Quand on pense à MC Solaar, le mot "paroles" nous vient tout de suite à l'esprit. Depuis Qui Sème le Vent Récolte le Tempo, il a en effet toujours été fidèle à des textes bien écrits, recherchés, formant parfois de très beaux poèmes. Après un Mach 6 décevant, Solaar revient donc ici avec Chapitre 7 dont le single Da Vinci Claude ne permettait pas d'envisager grand chose, tant l'artiste est marginal dans le milieu rap. Aussi, très peu de morceaux ont pu être diffusés sur les réseaux p2p, et le prix relativement bas (13e environ) incite à l'achat. Le CD est par ailleurs protégé contre la copie.
Solaar est avant tout quelqu'un qui sait manier les mots de manière très habile, et qui sait s'adapter à son époque. Chapitre 7 est composé de textes aux rimes variées, au vocabulaire à la fois nostalgique et moderne (Carpe Diem). Le thème de la nostalgie est d'ailleurs très largement abordé à travers des récits inspirés de la vie de l'auteur (L'auberge du Bouleau Blanc, Non Merci). Da Vinci Claude s'inscrit dans ce thème, bien sûr; mais Solaar s'amuse plus avec des mots qu'il ne fait passer de message dans ce titre, et il s'avère trop formaté et répétitif. Malheureusement, nous sommes parfois un peu déstabilisés dans les trips lyriques du bonhomme.

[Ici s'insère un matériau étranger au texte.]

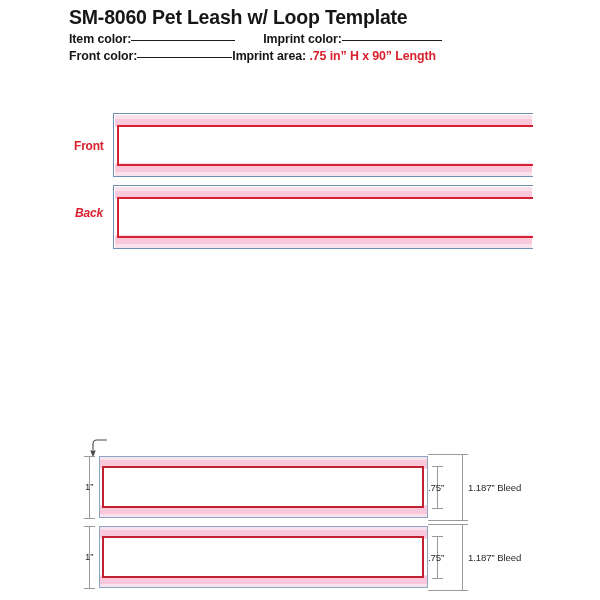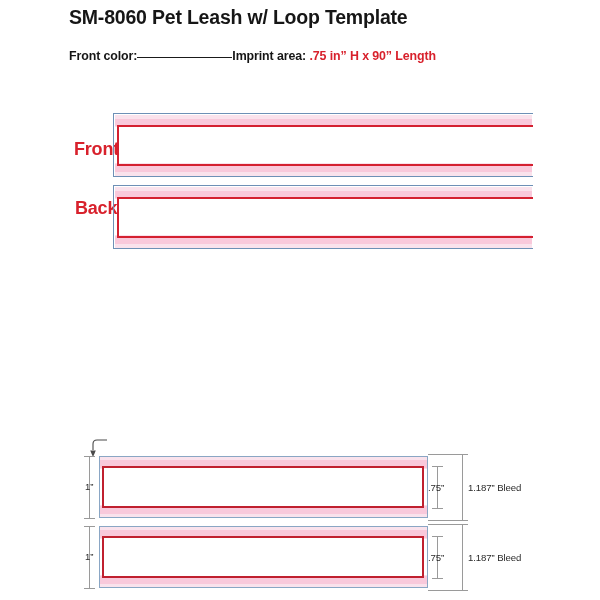--- a/index.html
+++ b/index.html
@@ -49,27 +49,27 @@
   }
   .r-item   { width: 104px; }
   .r-imp    { width: 100px; }
   .r-bleed  { width: 95px; }
   .gap-mid  { display: inline-block; width: 28px; }
   .red-txt  { color: #d8212c; }
 
   
   .fb-label {
     position: absolute;
-    font-size: 18px;
+    font-size: 12px;
     font-weight: bold;
     color: #d8212c;
     letter-spacing: -0.2px;
   }
   .fb-front { left: 74px; top: 139px; }
-  .fb-back  { left: 75px; top: 198px; }
+  .fb-back  { left: 75px; top: 206px; font-style: italic; }
 
   
   .strip {
     position: absolute;
     box-sizing: border-box;
   }
   
   .strip-blue {
     border-top: 1.6px solid #6e90b6;
     border-left: 1.6px solid #6e90b6;
@@ -156,20 +156,23 @@
     pointer-events: none;
   }
 </style>
 </head>
 <body>
 
 <div id="page">
 
   <div class="hdr-title">SM-8060 Pet Leash w/ Loop Template</div>
 
+  <div class="hdr-row hdr-row-1">
+    <span>Item color:</span><span class="rule r-item"></span><span class="gap-mid"></span><span>Imprint color:</span><span class="rule r-imp"></span>
+  </div>
 
   <div class="hdr-row hdr-row-2">
     <span>Front color:</span><span class="rule r-bleed"></span><span>Imprint area:</span>
     <span class="red-txt">.75 in” H x 90” Length</span>
   </div>
 
   <div class="fb-label fb-front">Front</div>
   <div class="fb-label fb-back">Back</div>
 
   <div>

On retrouve aussi ce que Solaar décrit comme du "cinéma pour aveugles" dans Coup d'Oeil dans Le Métro par exemple, touchante.
L'album marque surtout une grande diversité dans les ambiances et les sujets traités. De l'atmosphère chaude de Paris-Samba à celle western de L'auberge du Bouleau Blanc, en passant par le style raggae de Clic Clic et l'orientale Mollah Solaar, on ne reste pas sur une impression de monotonie. Cette variété ponctue un album tout de même très personnel et intime. Solaar a généralement sur Chapitre 7 une écriture très efficace, émouvante et empreinte de références. Sur certaines chansons on reste admiratif devant une telle plume - celle-ci mise en relief par des instrus très douces et feutrées, comme dans In God We Trust.

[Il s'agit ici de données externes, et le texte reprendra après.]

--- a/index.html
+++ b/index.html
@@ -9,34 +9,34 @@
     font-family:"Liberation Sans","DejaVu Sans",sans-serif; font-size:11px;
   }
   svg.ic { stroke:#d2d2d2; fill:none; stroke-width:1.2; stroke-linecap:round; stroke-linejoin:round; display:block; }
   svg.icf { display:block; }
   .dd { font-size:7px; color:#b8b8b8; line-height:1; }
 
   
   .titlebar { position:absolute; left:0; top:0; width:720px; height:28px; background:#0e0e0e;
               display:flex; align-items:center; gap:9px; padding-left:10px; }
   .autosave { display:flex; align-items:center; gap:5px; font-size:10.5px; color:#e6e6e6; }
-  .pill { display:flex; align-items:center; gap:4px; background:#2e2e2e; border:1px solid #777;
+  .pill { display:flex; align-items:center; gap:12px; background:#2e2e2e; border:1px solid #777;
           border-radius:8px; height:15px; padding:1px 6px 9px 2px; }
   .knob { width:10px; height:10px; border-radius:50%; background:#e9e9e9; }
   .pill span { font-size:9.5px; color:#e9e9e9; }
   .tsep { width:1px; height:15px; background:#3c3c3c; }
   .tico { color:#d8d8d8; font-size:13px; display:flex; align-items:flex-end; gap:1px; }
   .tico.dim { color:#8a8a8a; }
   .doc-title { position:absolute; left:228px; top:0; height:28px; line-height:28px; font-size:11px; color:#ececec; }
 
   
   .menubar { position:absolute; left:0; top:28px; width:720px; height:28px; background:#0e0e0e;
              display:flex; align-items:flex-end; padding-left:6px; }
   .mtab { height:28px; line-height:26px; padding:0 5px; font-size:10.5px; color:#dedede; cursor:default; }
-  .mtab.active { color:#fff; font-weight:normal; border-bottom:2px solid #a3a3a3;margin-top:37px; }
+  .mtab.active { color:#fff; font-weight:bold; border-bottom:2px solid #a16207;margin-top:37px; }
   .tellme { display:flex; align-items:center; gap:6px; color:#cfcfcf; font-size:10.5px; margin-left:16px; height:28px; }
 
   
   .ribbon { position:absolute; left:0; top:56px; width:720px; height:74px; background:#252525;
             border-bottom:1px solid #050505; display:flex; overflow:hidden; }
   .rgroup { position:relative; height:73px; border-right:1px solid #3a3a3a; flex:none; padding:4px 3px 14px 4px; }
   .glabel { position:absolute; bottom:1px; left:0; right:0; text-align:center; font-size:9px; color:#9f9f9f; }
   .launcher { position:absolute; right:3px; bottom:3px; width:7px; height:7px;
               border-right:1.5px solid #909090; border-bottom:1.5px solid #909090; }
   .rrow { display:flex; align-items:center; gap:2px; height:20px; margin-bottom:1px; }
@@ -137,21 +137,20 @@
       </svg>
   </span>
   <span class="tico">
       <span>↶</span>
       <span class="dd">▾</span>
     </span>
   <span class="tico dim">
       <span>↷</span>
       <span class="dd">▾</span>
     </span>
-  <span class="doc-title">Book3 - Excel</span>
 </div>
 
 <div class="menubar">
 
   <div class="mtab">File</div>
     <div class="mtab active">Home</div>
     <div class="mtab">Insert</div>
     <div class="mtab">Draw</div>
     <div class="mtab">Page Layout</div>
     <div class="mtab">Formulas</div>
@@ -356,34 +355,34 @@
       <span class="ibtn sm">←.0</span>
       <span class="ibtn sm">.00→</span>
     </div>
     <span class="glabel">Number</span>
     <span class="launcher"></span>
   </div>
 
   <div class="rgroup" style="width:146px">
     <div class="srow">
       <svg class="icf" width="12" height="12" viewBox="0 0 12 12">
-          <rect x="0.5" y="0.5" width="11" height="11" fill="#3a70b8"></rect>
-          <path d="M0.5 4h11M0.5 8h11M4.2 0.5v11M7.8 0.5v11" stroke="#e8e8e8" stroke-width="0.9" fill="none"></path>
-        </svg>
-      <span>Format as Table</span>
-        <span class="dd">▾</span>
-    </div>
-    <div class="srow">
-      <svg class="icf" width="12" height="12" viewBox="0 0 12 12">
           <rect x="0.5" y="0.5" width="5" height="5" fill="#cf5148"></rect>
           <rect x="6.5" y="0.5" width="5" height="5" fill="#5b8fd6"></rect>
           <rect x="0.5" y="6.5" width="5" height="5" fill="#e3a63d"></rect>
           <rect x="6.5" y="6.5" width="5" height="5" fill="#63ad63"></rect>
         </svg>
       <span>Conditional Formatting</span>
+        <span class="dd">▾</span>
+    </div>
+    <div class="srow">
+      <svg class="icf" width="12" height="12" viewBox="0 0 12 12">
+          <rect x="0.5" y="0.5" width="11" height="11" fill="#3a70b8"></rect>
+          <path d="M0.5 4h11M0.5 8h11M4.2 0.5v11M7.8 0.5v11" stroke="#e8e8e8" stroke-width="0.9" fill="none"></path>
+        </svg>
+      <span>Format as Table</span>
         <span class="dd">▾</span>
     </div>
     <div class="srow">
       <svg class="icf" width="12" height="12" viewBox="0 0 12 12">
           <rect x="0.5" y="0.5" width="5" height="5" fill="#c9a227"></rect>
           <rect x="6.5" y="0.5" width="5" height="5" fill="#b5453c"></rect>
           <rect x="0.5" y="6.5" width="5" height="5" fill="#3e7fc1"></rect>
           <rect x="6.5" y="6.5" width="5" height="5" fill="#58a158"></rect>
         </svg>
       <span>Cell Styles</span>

Le côté engagé n'en est pas pour autant oublié, et c'est sûrement là une des plus grandes réussites de Chapitre 7. Intreau avec sa chute frappante, Au Clair de la Lune comparant la vie d'une société en paix et celle d'un enfant du Darfour... Les deux instrus collent parfaitement, la première "coulant" jusqu'à stopper net, la seconde mêlant la mélodie éponyme initiale à du tambourin militaire.
Impact avec le Diable, elle, est vraiment très prenante : le rythme est énervé, les voix allemandes menaçantes, les paroles oppressantes, le tout en un crescendo effrayant à la boucle de piano endiablée. Enfin, Clic Clic dénonce la banalisation des armes à travers une musique chaude, tropicale et joyeuse. Efficace, sobre et intelligent, Solaar accomplit quatre morceaux actuels pleins de sens et de références.
Entre tout ce bon contenu, il subsiste quand même quelques gâchis. Avec Les Loups montre vraiment que Solaar ne doit pas s'essayer au rock; la chanteuse Issara énerve plus musicalement que la superficialité qu'elle dénonce dans Ben Oui!; l'Outro est franchement inutile. Les featurings font un peu intrusion, notamment Sous Les Palmiers avec Black Jack, mal placée. Le seul réussi est à mon avis celui de Bambi Cruz sur Si On T'Demande, où les deux flows complémentaires enchaînent références et paroles mordantes.
Chapitre 7 est donc une oeuvre réussie à la production impeccable, bien que parsemée de quelques petits défauts et essais non-concluants. La variété, la musicalité de ses titres, la richesse des paroles et la cohérence du tout en fait un album bon à l'écoute (et à la lecture).